In essence, the arithmetic from the encode side is reversed in the decoder. The probability model just has to locate the character whose range includes the current value of the message to decode a character. The model detects that the sample value of 0.22232425 fits inside the [0.22,0.23] interval owned by ‘W,’ the model outputs W when the decoder initially starts up. The decoder part of the basic model is represented as follows in fp proto.CPP:

static char getSymbol( double d)
{
  if ( d >= 0.0 && d < 0.26)
    return 'A' + static_cast<int>(d*100);
  else
    throw "message out of range";
}

As each character is processed in the encoder, the output value range is continuously narrowed. The segment of the message we are looking at in the decoder to find the next character is similarly constrained. High and low now constitute an interval of [0.22,0.23], with a range of .01, after the decoding of the “W.” Because of this, the method used to determine the next probability value to be decoded, (message – low)/range, will result in a value of.2324255, which falls exactly in the middle of the range covered by “X”.

As the letters are decoded, this narrowing keeps going until the letter “Z,” which is the hardcoded end of the message, is reached. Success!

Unbounded Precision Math with Integers

You will have to get your head around some unusual maths in this, the second section of the presentation. Although variables of type double will no longer be used to accomplish the method that was explained in the first section of this article, it will still be accurately carried out. Instead, integer variables and math will be used to implement it, although in creative ways.

The fundamental idea that we put into practice is that high, low, and the actual encoded message will all have values that are binary integers with an infinite length. As a result, both high and low as well as the output value itself will be millions of bits long by the time Moby Dick has been fully encoded for Project Gutenberg. Each of the three will continue to signify a number less than one, larger than zero, and equal to three.

An even more intriguing aspect of this is that despite the fact that each of the three values in question is millions of bits long, processing a character just requires a small number of operations using 32 bits, or maybe 64 bits if you like, of simple integer math.

Number Representation

Remember how low and high were started in the reference implementation of the algorithm:

 double high = 1.0;
 double low = 0.0;

We change to a representation like this for the algorithm’s integer variant:

 unsigned int high = 0xFFFFFFFFU;
 unsigned int low = 0;

Since there is an inferred decimal point before both numbers, it follows that high is really (0.FFFFFFFF in hex, or 0.1111…111 in binary), while low is 0.0. The inferred decimal point before the first bit in the number that we produce will be the same.

This, however, is not exactly accurate because the high in the initial implementation was 1.0. In terms of proximity to 1.0, the value is 0.FFFFFFF is only a little below.
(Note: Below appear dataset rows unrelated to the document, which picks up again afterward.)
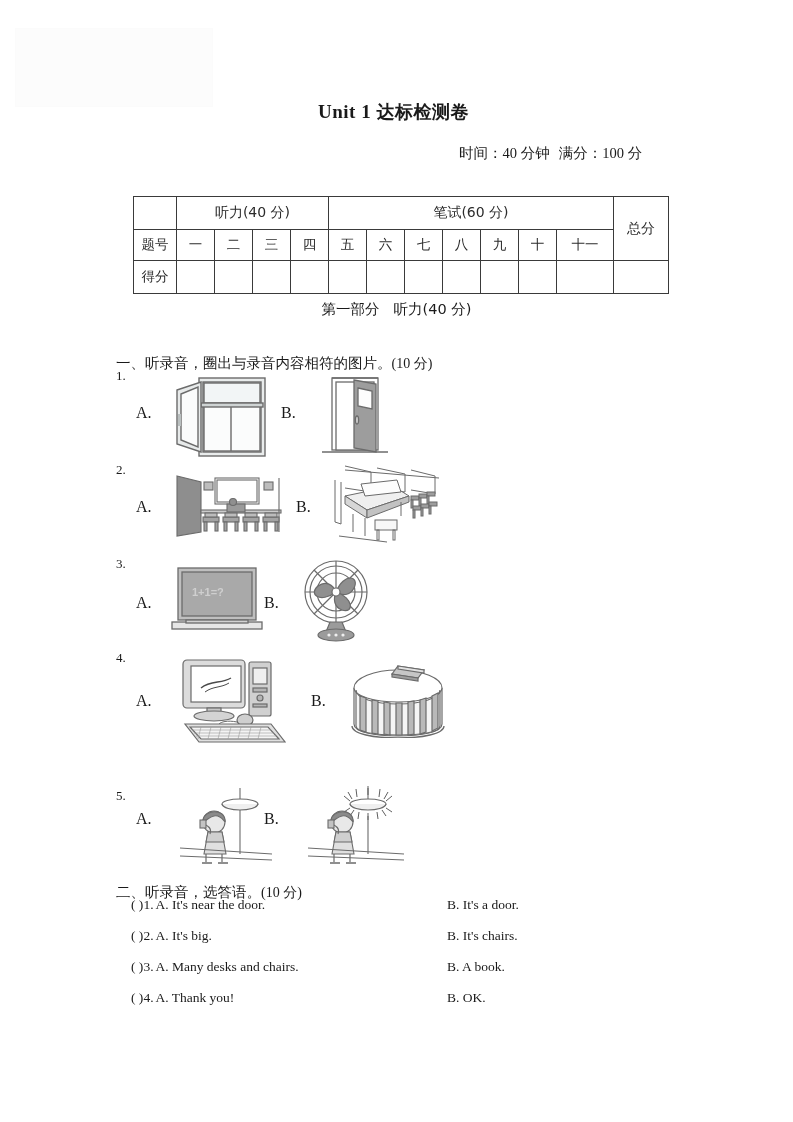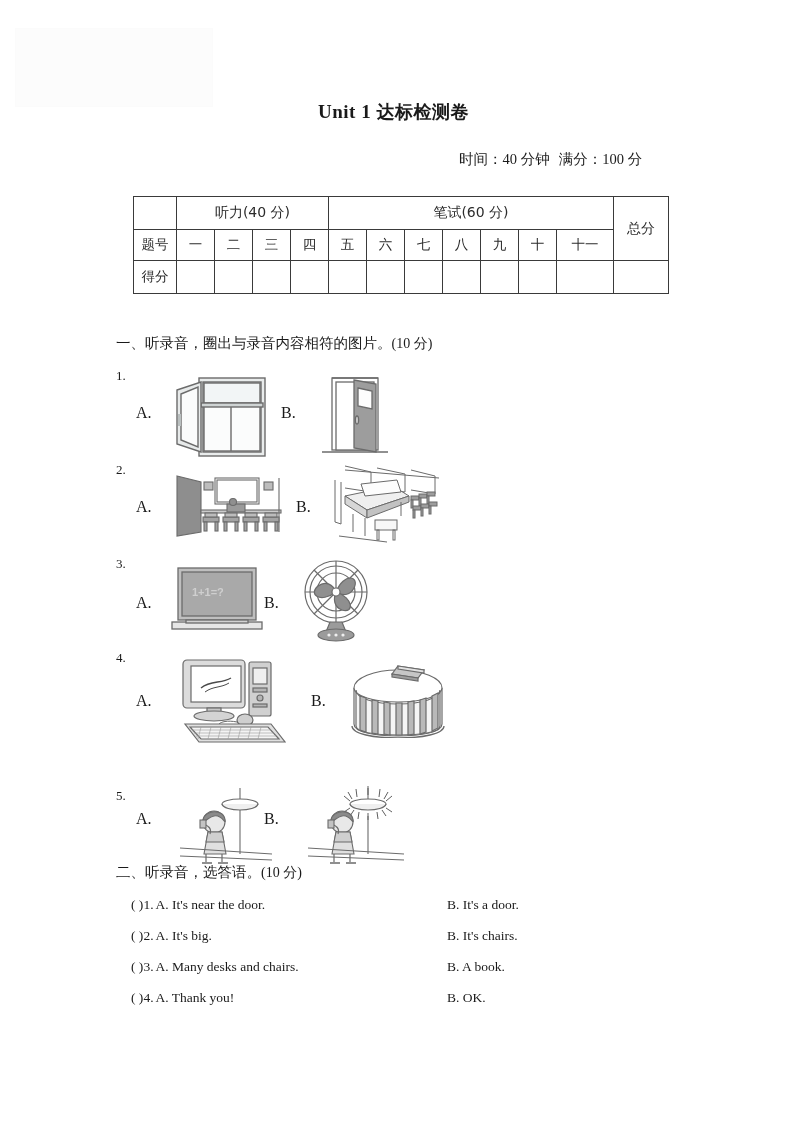--- a/index.html
+++ b/index.html
@@ -24,21 +24,20 @@
   .doc-title{
     position:absolute;left:318px;top:100px;
     font-weight:bold;font-size:19px;letter-spacing:.5px;
     white-space:nowrap;
   }
   .doc-title .cn{font-family:"DejaVu Sans","Liberation Sans",sans-serif;font-size:18px;}
   .meta-line{
     position:absolute;left:459px;top:144px;
     font-size:14.5px;white-space:nowrap;
     font-family:"DejaVu Sans","Liberation Sans",sans-serif;
-    margin-top:6px;
   }
   .meta-line .lat{font-family:"Liberation Serif",serif;}
 
   
   .score-table{
     position:absolute;left:133px;top:196px;
     border-collapse:collapse;
     table-layout:fixed;
   }
   .score-table td{
@@ -63,20 +62,21 @@
     text-align:center;font-size:14.5px;
     font-family:"DejaVu Sans","Liberation Sans",sans-serif;
   }
   .part-heading .sp{display:inline-block;width:14px;}
 
   .section-title{
     position:absolute;left:116px;
     font-size:14.5px;
     font-family:"DejaVu Sans","Liberation Sans",sans-serif;
     white-space:nowrap;
+    margin-top:20px;
   }
   .section-title .lat{font-family:"Liberation Serif",serif;font-size:14px;}
   #sec1-title{top:334px;}
   #sec2-title{top:863px;}
 
   
   .q{position:absolute;left:116px;}
   .qnum{
     position:absolute;left:0;top:0;
     font-size:13px;font-family:"Liberation Serif",serif;
@@ -143,20 +143,23 @@
       <td class="num blank"></td>
       <td class="num blank"></td>
       <td class="num blank"></td>
       <td class="num blank"></td>
       <td class="numwide blank"></td>
       <td class="total blank"></td>
     </tr>
   </tbody>
     </table>
 
+  <div class="part-heading">
+    <span>第一部分</span><span class="sp"></span><span>听力(40 分)</span>
+  </div>
 
   <div class="section-title" id="sec1-title">
     <span>一、听录音，圈出与录音内容相符的图片。</span><span class="lat">(10 分)</span>
   </div>
 
   <div class="q" id="q1" style="top:368px;">
     <div class="qnum">1.</div>
     <div class="opt-label" style="left:20px;top:36px;">A.</div>
     <div class="art" style="left:55px;top:6px;">
       <svg width="98" height="86" viewBox="0 0 98 86">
What will be done about this?

In this case, certain mathematically challenging concepts are used. High contains 32 memory bits, yet we still think of it as having an indefinitely long trail of binary 1s trailing off the right end. Therefore, it is not merely 0. They are there but haven’t yet been moved into memory, as seen by the series of Fs (or 1s) that goes on forever, ending in FFFFFFFF.

Although it may not be immediately apparent, Google may assist in persuading you that a limitless series of 1s beginning with 0.1 is actually equivalent to 1. (The quick version is: x = 1.0 since x = 2x – x.) Low is likewise thought of as an endlessly long binary string with 0s dangling off the end to the very last binary position.

Resulting Changes to the Model

Integer math will be used exclusively in the final implementation, so keep that in mind. Prior to now, the model had the ability to deliver probabilities as a pair of floating point integers that represented the range that a certain symbol owned.

A symbol still owns a particular range of numbers on the number line that is higher than or equal to 0 and less than 1 in the modified version of the method. However, we’ll now use the fractions upper/denim and lower/denom to illustrate this. Our model code is not much impacted by this. For the letter “W,” for instance, the sample model from the preceding section returned .22 and .23. Instead, it will now return a structure named prob with the values 22, 23, and 100.

A Sample Implementation

The production code included in ari.zip combines all of this information. LINK. This code is quite versatile because of the usage of templates, which should make it simple to integrate into your own applications. The header files provide all the necessary code, making project inclusion straightforward.

I’ll go over the many elements that must come together in order to do compression in this part. Four programs are included in the code package:

  • The floating point prototype program is called fp proto.CPP. useful for testing new ideas but not for doing actual work.
  • Using command line options, compress.cpp compresses a file.
  • Using command line options, a file is decompressed using the program decompress.cpp.
  • Using tester.cpp, a file is placed through a compress/decompress cycle, the validity is checked, and the compression ratio is displayed.

All of the template classes in header files that make up the compression code are used to implement it. These are:

  • The arithmetic compressor is fully implemented in the compressor.h. Model type, input stream type, and output stream type are all parameters for the compressor class.
  • The comparable arithmetic decompressor with the same type argument is decompressor.h.
  • modelA.h, a straightforward order-0 model that successfully illustrates compression.
  • A model class can set up some types utilized by the compressor and decompressor with the aid of the utility class model metrics.h.
  • The streaming classes that implement bit-oriented I/O are bitio.h and byteio.h.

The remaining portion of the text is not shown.